#### TASK INSTRUCTIONS
Check every line of the entries for the string "belief" and return the ones that contain it.

User interface change data:
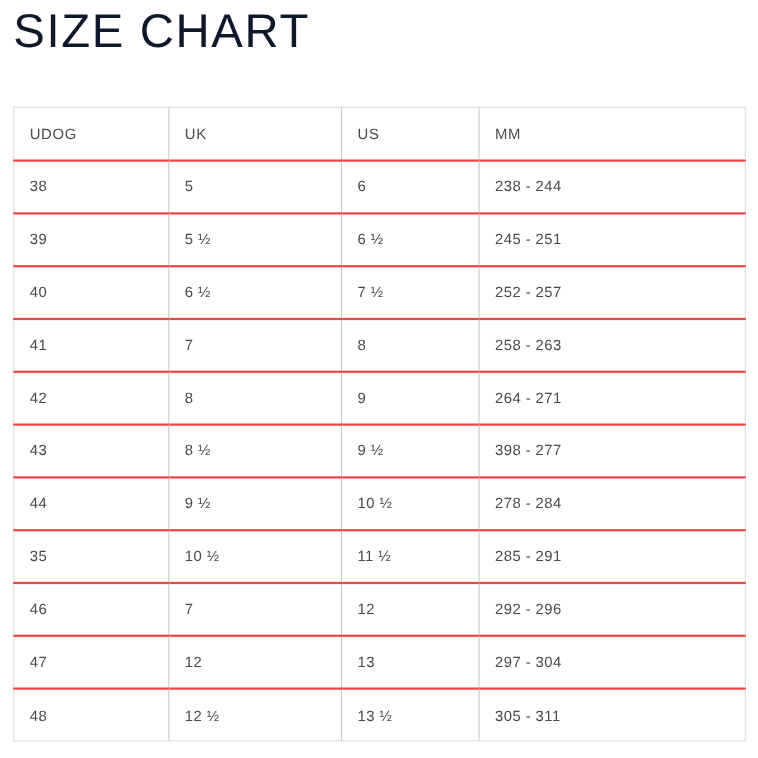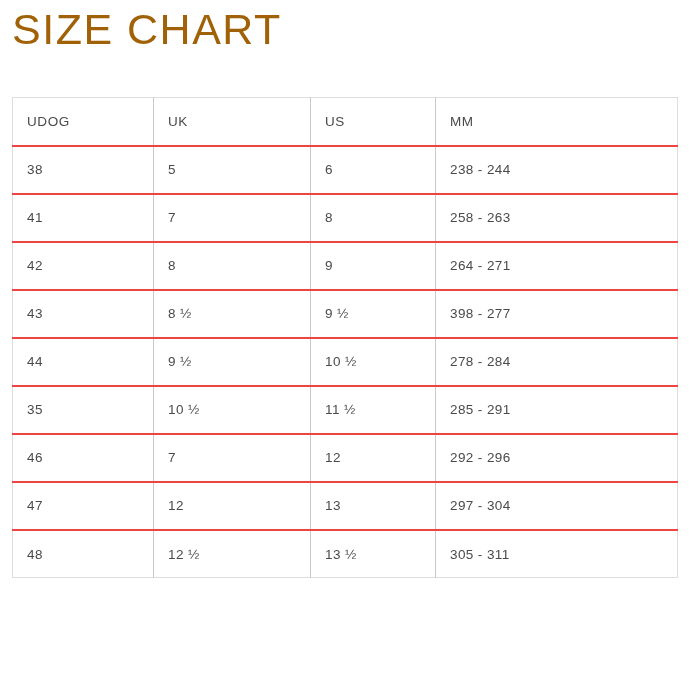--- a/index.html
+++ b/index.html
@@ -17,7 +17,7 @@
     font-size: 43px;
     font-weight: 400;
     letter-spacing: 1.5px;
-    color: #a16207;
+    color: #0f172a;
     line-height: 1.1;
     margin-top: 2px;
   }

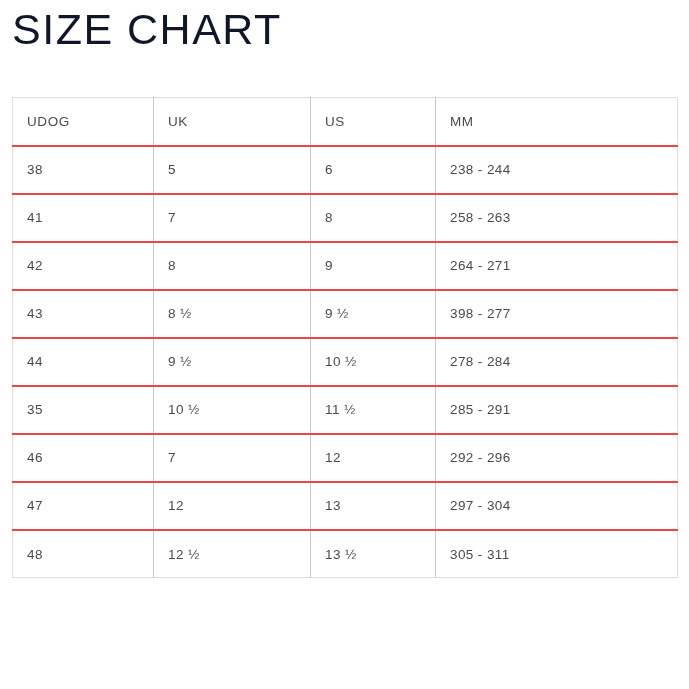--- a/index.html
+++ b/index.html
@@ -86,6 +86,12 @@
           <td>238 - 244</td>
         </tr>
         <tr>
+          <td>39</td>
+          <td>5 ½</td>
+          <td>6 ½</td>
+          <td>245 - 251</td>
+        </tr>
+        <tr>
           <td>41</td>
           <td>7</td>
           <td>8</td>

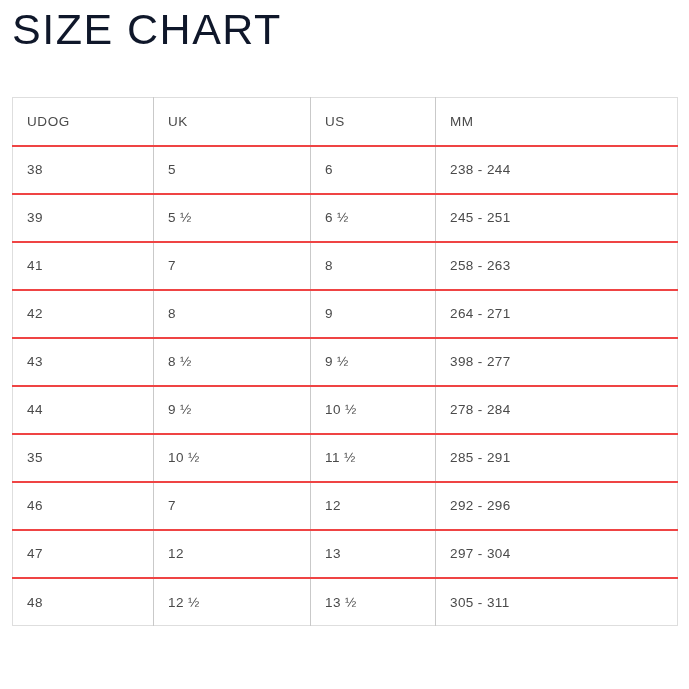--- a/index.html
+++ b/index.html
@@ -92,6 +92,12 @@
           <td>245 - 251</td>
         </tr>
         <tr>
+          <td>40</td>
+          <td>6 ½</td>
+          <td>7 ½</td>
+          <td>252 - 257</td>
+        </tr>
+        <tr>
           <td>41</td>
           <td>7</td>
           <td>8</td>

--

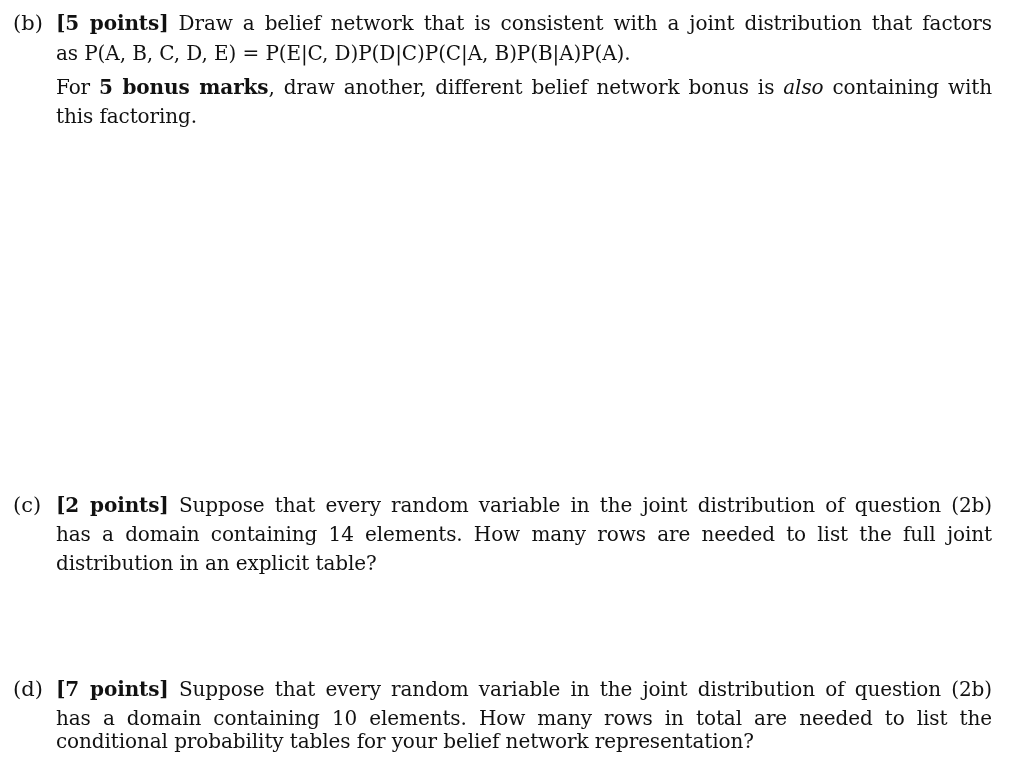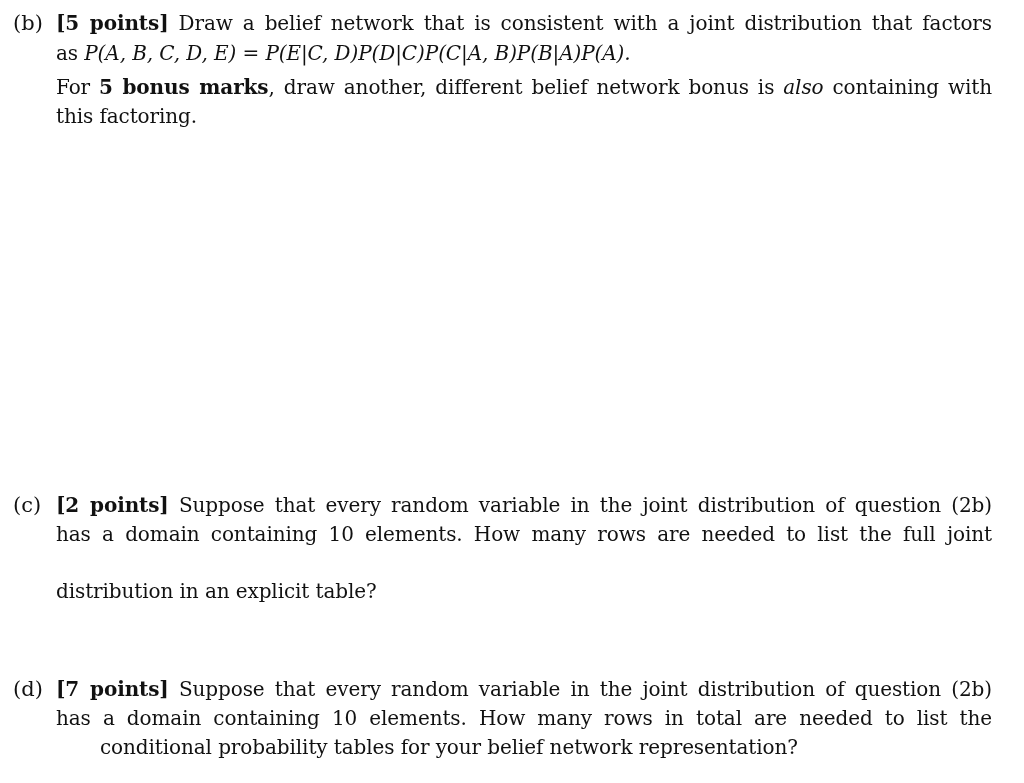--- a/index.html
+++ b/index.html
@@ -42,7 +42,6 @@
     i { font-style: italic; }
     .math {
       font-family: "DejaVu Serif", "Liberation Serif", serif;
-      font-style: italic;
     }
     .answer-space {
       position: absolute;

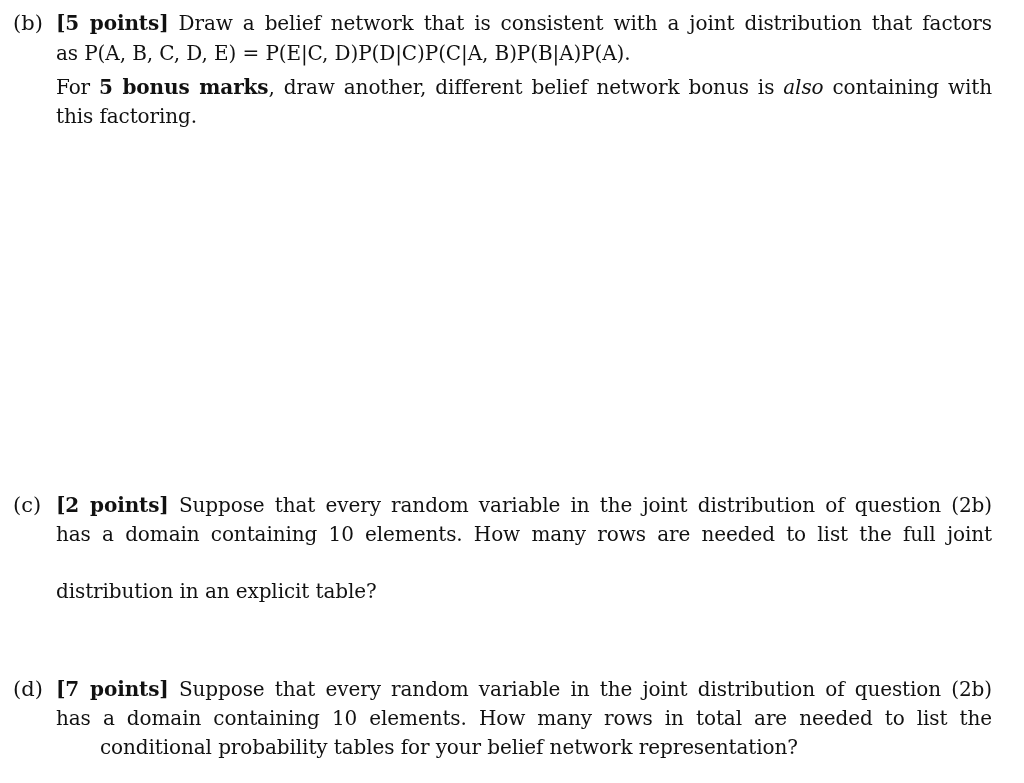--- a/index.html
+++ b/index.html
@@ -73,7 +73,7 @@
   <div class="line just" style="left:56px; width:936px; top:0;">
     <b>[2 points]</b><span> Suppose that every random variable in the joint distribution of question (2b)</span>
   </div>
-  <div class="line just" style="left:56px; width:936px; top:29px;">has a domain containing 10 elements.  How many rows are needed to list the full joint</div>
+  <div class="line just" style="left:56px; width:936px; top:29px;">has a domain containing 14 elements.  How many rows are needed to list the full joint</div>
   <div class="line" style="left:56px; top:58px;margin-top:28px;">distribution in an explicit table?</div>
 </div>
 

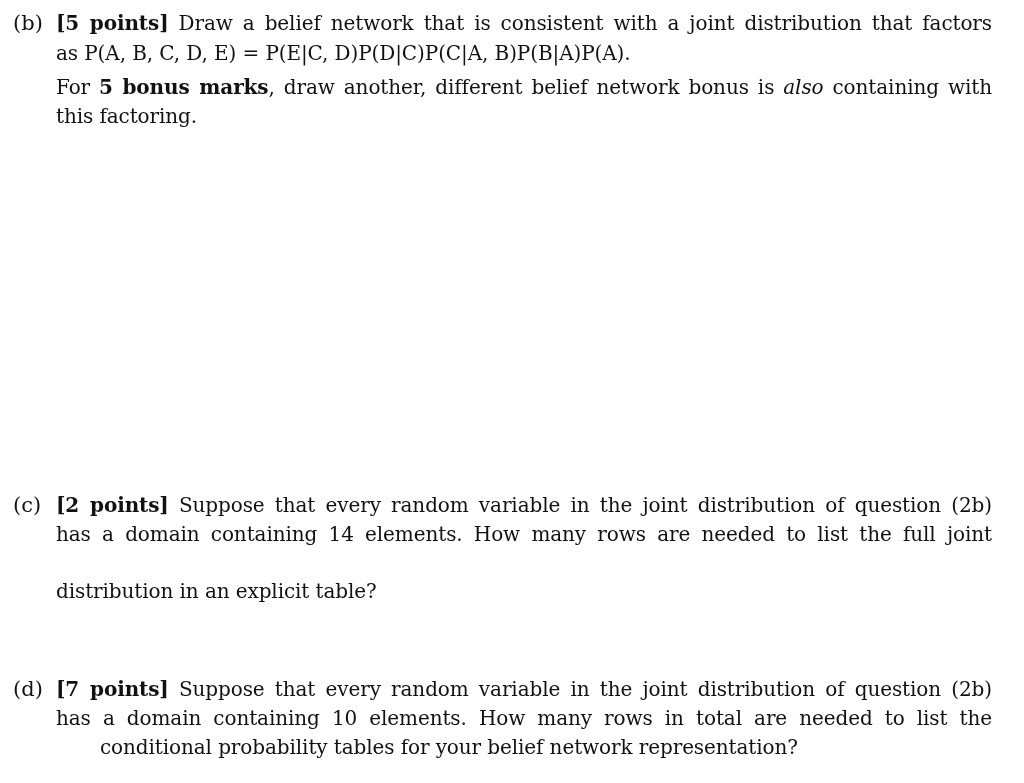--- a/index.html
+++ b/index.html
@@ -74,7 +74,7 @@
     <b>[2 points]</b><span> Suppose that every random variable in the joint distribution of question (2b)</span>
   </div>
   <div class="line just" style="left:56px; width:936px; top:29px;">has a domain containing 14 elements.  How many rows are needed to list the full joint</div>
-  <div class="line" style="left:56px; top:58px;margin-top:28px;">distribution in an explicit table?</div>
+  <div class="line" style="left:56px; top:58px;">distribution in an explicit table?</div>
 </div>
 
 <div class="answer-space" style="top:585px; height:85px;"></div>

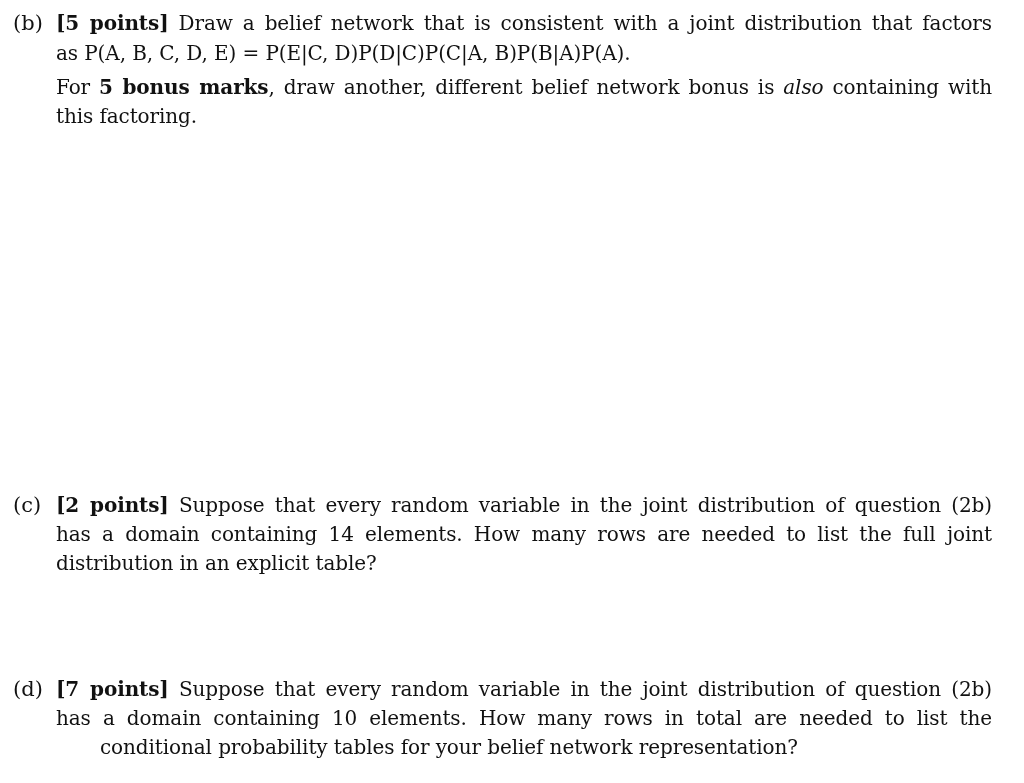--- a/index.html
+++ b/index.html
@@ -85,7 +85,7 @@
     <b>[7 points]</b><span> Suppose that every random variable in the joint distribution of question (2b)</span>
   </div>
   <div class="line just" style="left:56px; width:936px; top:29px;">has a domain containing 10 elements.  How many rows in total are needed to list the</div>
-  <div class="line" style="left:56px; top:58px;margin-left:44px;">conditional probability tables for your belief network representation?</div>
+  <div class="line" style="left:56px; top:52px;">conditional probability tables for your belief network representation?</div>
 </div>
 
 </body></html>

#### EXERCISE RESULT
-  <div class="line" style="left:56px; top:58px;margin-left:44px;">conditional probability tables for your belief network representation?</div>
+  <div class="line" style="left:56px; top:52px;">conditional probability tables for your belief network representation?</div>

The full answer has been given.